My daughter’s boyfriend’s father (so yeah, real close to me!) is an OD-orthopedic surgeon. BF’s brother started OD school last year (he’s at the newest one in Idaho, he’s in the very first class) and hopes to be an orthopedic surgeon too. He very specifically wanted OD, so I guess he picked what he knew (his dad’s career). I know the school got about 3000 applications for the first 162 spots

I guess the question is if the students are giving up any opportunities while they are trying to become MDs. Should they ignore a good OD opportunity (BS/OD program) hoping for the traditional BS then MD path? I wouldn’t,I’d keep both open.

I think most will just make the decisions as they hit that part of the road and really can’t do that as high school seniors.

Both are trying for BS/DO positions. They are seniors now. If they don’t get accepted, then they can decide the MD vs DO option later if they even are still on the “doctor” route at that time in their lives. If they do get accepted, then they would need to know now if that decision could affect life later. It sounds like pediatrics won’t be an issue. Good to know.

@twoinanddone.
I assume you mean DO, not OD. OD is a doctor of optometry (eye doctor) who is restricted non surgical treatment of vision defects. DO is a doctor of osteopathic medicine with all The rights and privileges and opportunities as a MD.

The reason why in the past DOs didn’t appear to match competitive specialties because few DOs until recently entered the NRMP Match. DOs primarily entered the DO Match, which offered Very, very few competitive specialty positions, much , much fewer than the NRMP match does. DOs entering the NRMP Match had to take the USMLE exams because ACGME programs wouldn’t accept COMLEX scores. (This is no longer the case. Many ACGME residencies now will accept either.)

But the combined match just starts this year so there’s no data about how DOs are affected by the change.
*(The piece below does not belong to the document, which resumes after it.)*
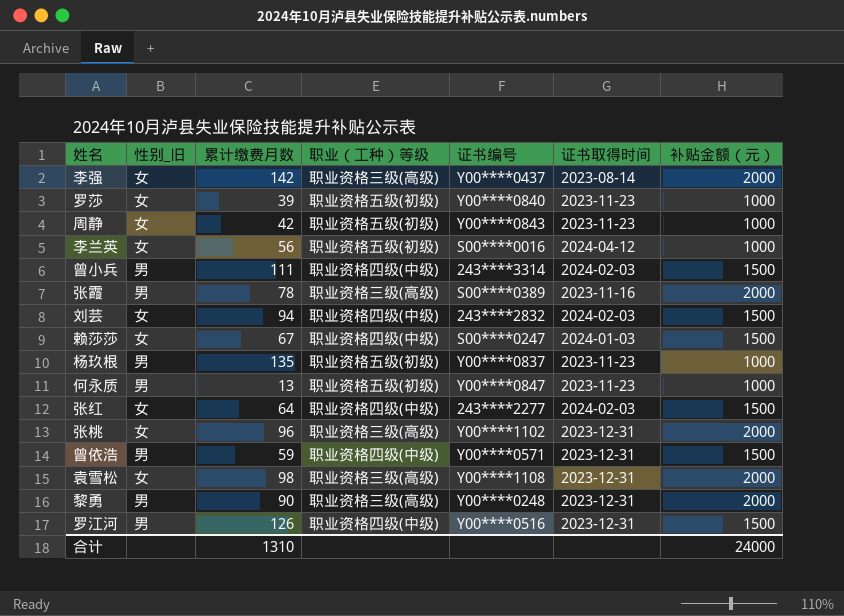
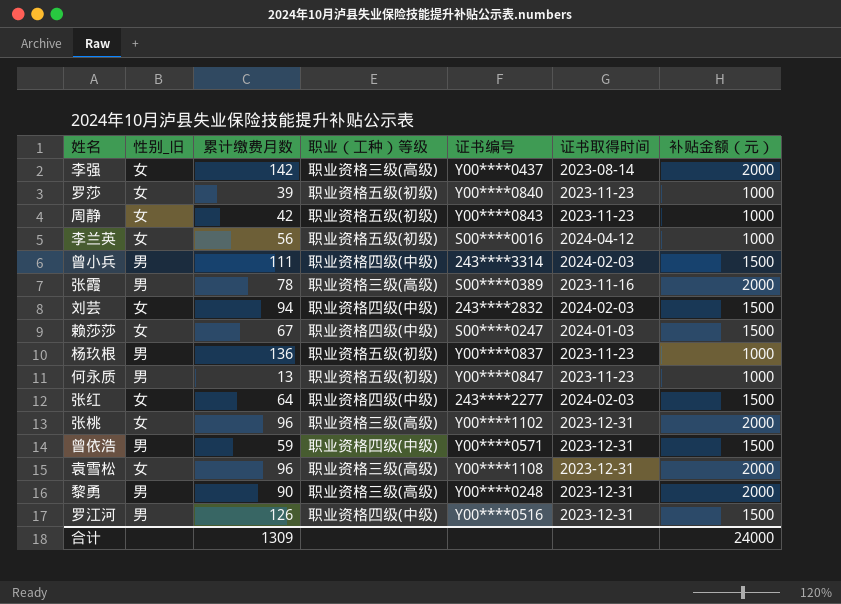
杨玖根 | 累计缴费月数: 135 -> 136
袁雪松 | 累计缴费月数: 98 -> 96
合计 | 累计缴费月数: 1310 -> 1309

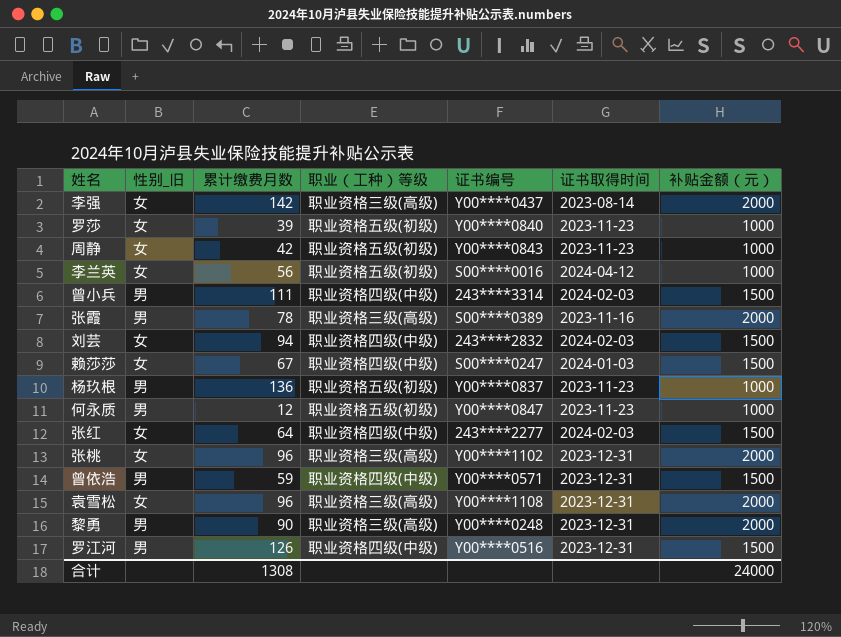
何永质 | 累计缴费月数: 13 -> 12
合计 | 累计缴费月数: 1309 -> 1308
Maybe in 3-4 years there will be enough data to make a judgment.

DOs match well into peds programs per the data in the match.

Oncology will be a much tougher match. Hem/onc, along with GE, is THE most competitive fellowship with 1.5 applicants for every position offered. Per NRMP data only 10% of the applicants to H/O were DOs (76); 44 matched in 2018. A proportion not terribly different than MDs.

I’d link the table but I’m on my phone so can’t.

Edit:
My numbers above are wrong. Wrong column on chart. (Phone screen is too small to see the whole chart.)

69% of DO applicants matched into H/O. 84% of MD applicants matched. 43% of US IMGs matched and 60% of FMGs matched.

There is also another separate oncology only fellowship, but there are only 10 positions available nationally.

Google NRMP fellowship match data to find the report.

@WayOutWestMom Thank you for that info. I will let the young lass have that report so she can consider her odds herself knowing everything going on should she get accepted to the program. If she doesn’t, then by the time it comes for her to apply she should have some hard data on what’s going on with the new arrangement to know if it appears the two options are truly equal or not.

I also wonder if she gets into the program if she’s committed to attending or if she could try for MD schools in 3 years if the data leans that way and she still is wanting oncology. I’ll have her check on that.

School resumes next week.

Most combined programs are binding— that is someone wishes to apply out of the program automatically forfeits their guaranteed seat when they submitted their applications to other schools, or at programs that don’t require a MCAT score to advance to the professional portion of the program, they forfeit their guaranteed med school seat when they sit for the MCAT.

The admission requirements for continuing into the professional portion of the program are made clear to students when they enter the program from high school.